Police Reports

Short of dispatchers, state juggles workload and offers $46K to start

Vermont State Police dispatcher

Public safety dispatchers answer emergency phone calls and dispatch police, fire and EMS units. Vermont has a dispatcher shortage, and the problem is getting worse, public safety officials say.

The Vermont Department of Public Safety is working with police agencies throughout the state to address staffing needs at the two state- operated dispatch centers. These centers serve more than 100 public safety agencies as 911 Public Safety Answering Points.

The two centers, in Westminster and Williston, currently work 24/7/365 to answer emergency and non-emergency calls for 162 police, fire and EMS agencies statewide — from the Vermont State Police to local departments. Additionally, the centers serve as administrative switchboards for many agencies. 

At both locations, but especially pronounced in Westminster, there is a shortage of trained staff available to handle the current volume of calls, said Public Safety Commissioner Michael Schirling. The situation is expected to become more acute in the coming months, as call volume typically increases during the summer, and additional staff departures are expected.

“All sectors of the economy are being affected by recruitment, staffing and retention challenges, and public safety agencies — among the most important aspects of government service — are experiencing this challenge in critical ways,” Commissioner Schirling said. “As a result, we are taking necessary steps to preserve the core functions of our communications centers. We’re grateful to chiefs and other public safety leaders throughout Vermont for stepping up and helping us implement these important adjustments.”

That core function, Commissioner Schirling said, is to answer emergency calls for service, and to dispatch police, fire and EMS resources as needed. To ensure the capacity of the dispatch centers to handle this primary function, the Department of Public Safety Wednesday announced these changes that will be implemented during the next two weeks:

  • Reduce administrative call volume: In addition to answering emergency calls, PSAP staff currently receive non-emergency calls on administrative phone lines on behalf of many agencies. DPS has asked local departments to assist the communication centers by no longer directing their administrative phone lines to ring at the center and instead make arrangements to field the calls themselves.
  • Hand off ongoing communications needs to responding fire and EMS agencies: For calls requiring a response from fire and EMS, once an emergency call-taker has dispatched an initial unit, further communications responsibility will be handed off to the local agency. The communication center will continue to be involved if mutual aid is requested, and additional agencies or resources are needed. This operating method has been used historically in DPS communication centers.
  • Ask police agencies to rely on the computed-aided dispatch system for routine queries: The Valcour computer-aided-dispatch system, used by all but three police departments throughout Vermont, allows officers to enter routine queries such as records checks. DPS is asking police departments to rely on this system rather than asking a dispatcher to make these queries on the officer’s behalf. The department invested in this technology late last year to provide just this kind of remote connectivity.

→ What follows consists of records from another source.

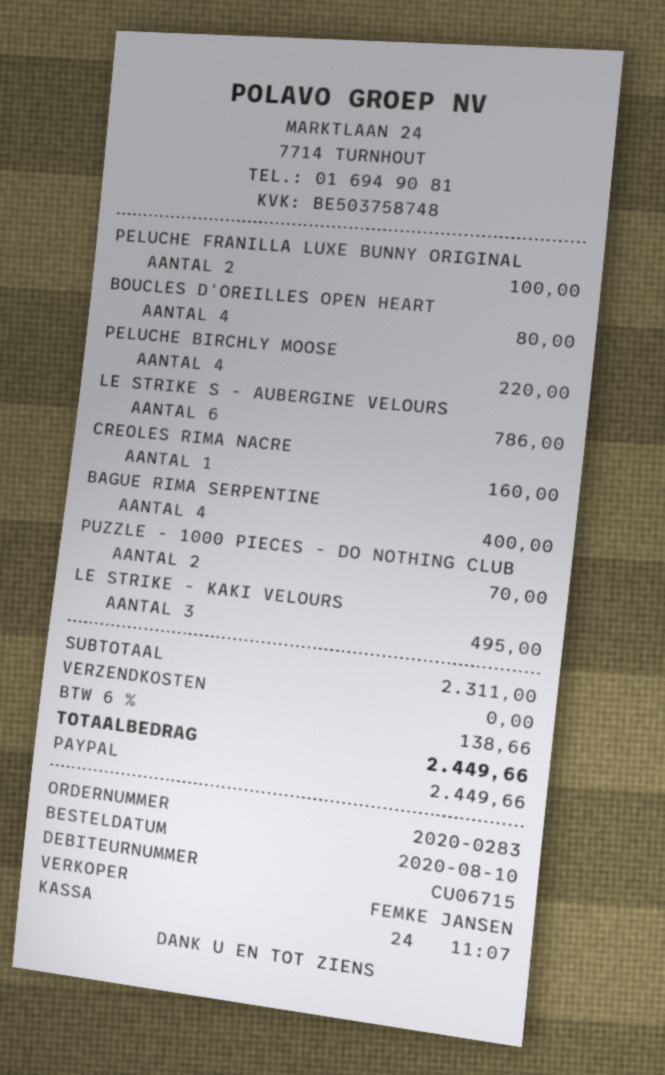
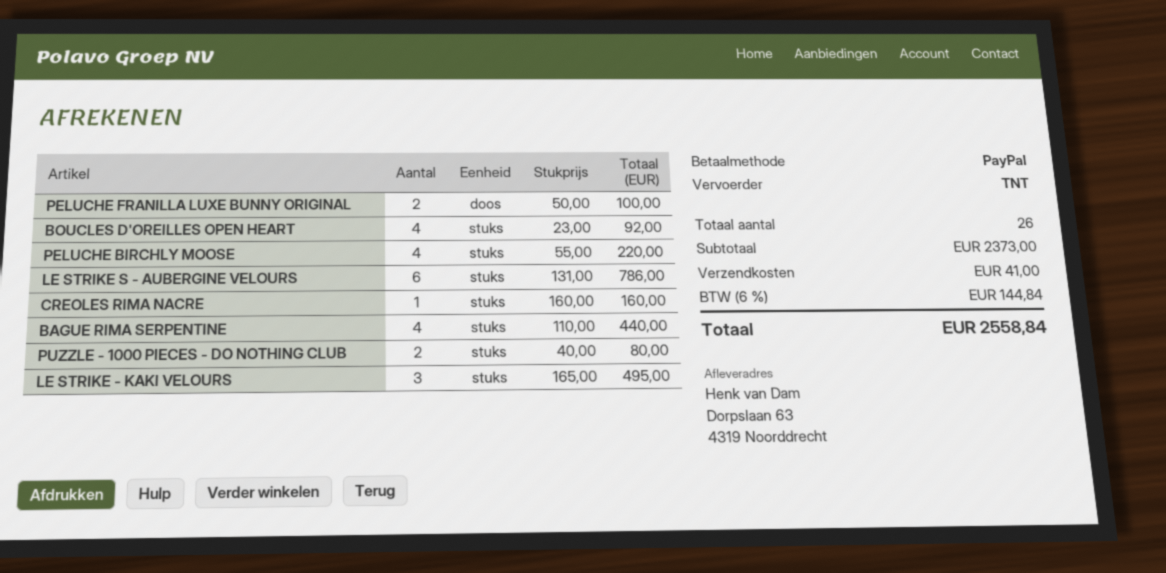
BOUCLES D'OREILLES OPEN HEART: 4 for 80.00 -> 4 for 92.00
BAGUE RIMA SERPENTINE: 4 for 400.00 -> 4 for 440.00
PUZZLE - 1000 PIECES - DO NOTHING CLUB: 2 for 70.00 -> 2 for 80.00
subtotal: 2311.00 -> 2373.00
shipping: 0.00 -> 41.00
tax: 6% = 138.66 -> 6% = 144.84
total: 2449.66 -> 2558.84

The public can expect that calls for first responders to come to a scene will be unaffected, but the way in which business calls are routed to local responders served by the state-run centers might be altered in the days to come — including heavier reliance on automated phone attendants for business calls.

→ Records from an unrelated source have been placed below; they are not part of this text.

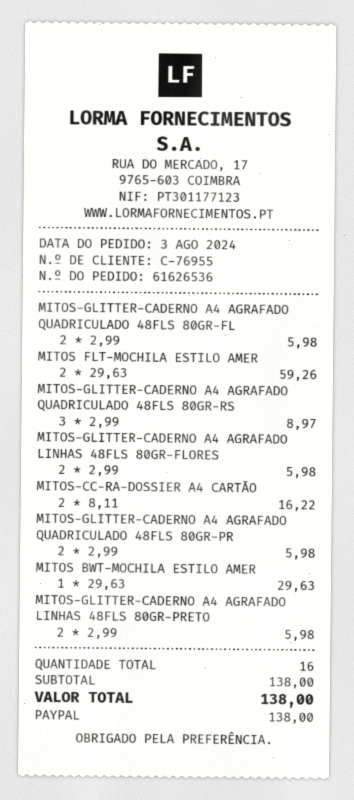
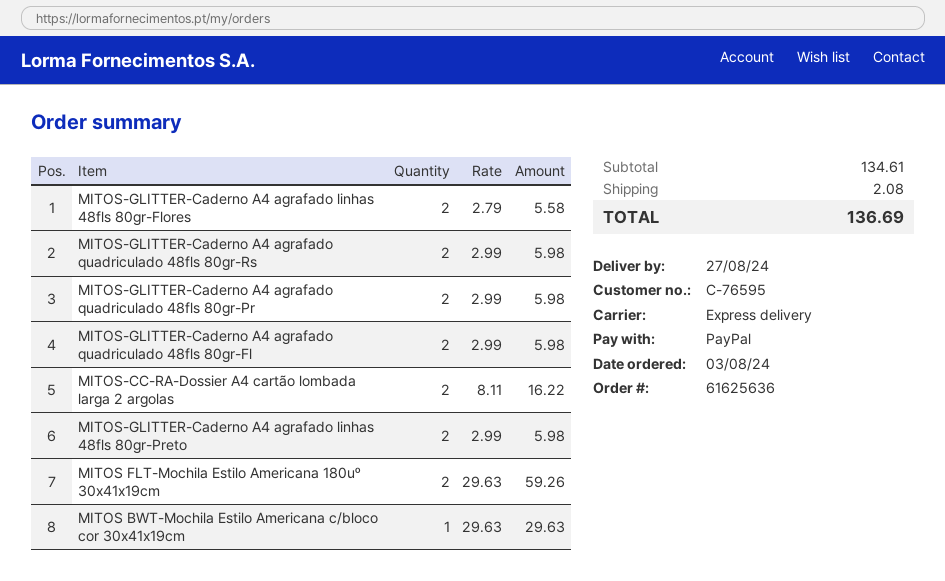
order number: 61626536 -> 61625636
customer number: C-76955 -> C-76595
MITOS-GLITTER-CADERNO A4 AGRAFADO QUADRICULADO 48FLS 80GR-RS: 3 x 2.99 = 8.97 -> 2 x 2.99 = 5.98
MITOS-GLITTER-CADERNO A4 AGRAFADO LINHAS 48FLS 80GR-FLORES: 2 x 2.99 = 5.98 -> 2 x 2.79 = 5.58
subtotal: 138.00 -> 134.61
shipping: none -> 2.08
total: 138.00 -> 136.69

Recruiting, hiring and training future PSAP staff members is a process that takes several months to ensure new dispatchers have a thorough familiarity with their systems and responsibilities.

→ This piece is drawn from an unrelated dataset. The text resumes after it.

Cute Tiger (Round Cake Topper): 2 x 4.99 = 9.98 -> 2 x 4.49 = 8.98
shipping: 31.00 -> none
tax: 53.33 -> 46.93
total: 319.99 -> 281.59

“Vermonters and those interested in moving to Vermont have an unique opportunity to make an immediate, positive impact on their community: They can apply to be dispatchers,” Commissioner Schirling said. “You can help solve this challenge by coming to work in service to Vermont and your local community at one of our centers.”

The current starting annual salary for a full-time dispatcher with no prior training and experience is about $45,700. The state also offers generous retirement, healthcare benefits and overtime opportunities. More information on the position’s responsibilities and benefits is available on the State of Vermont Careers website at this link, or by searching “PSAP” from the main Careers website.

Categories: Police Reports

3 replies »

  1. The Norwich Police Dept. just lost their chief. 60 Vermont police dept’s are searching for personnel.
    If we don’t start supporting our police, we won’t have any, and Vermont will continue to slide into violent dystopia.

  2. Sadly, all part of the plan for the demise of the UNITED states of America. Living in a foreign country right here!

  3. True, true as per Bruce (above).

    These jobs are dangerous and stressful; losing one’s life to save a total stranger’s life is not the occupation many choose.

    On top of that, these radical politicos and leftists think they are going to denigrate & demonize them?? They think that the public will buy into the officers being the bad guys & the criminals being victims??? Ummmm…no. We do not. Go to heck, NPR. Perhaps the FBI & ACLU ought to investigate YOU!

    Seriously though, have people’s parents & grandparents (at this point) packed a bowl too many prior to reproducing? Is this the era spoken of in the New Testament where Satan appears to be overtaking righteousness in the battle between good & evil?

    Whatever….WAKE UP VT! Throw ‘da bums out – as a New Yorka would say.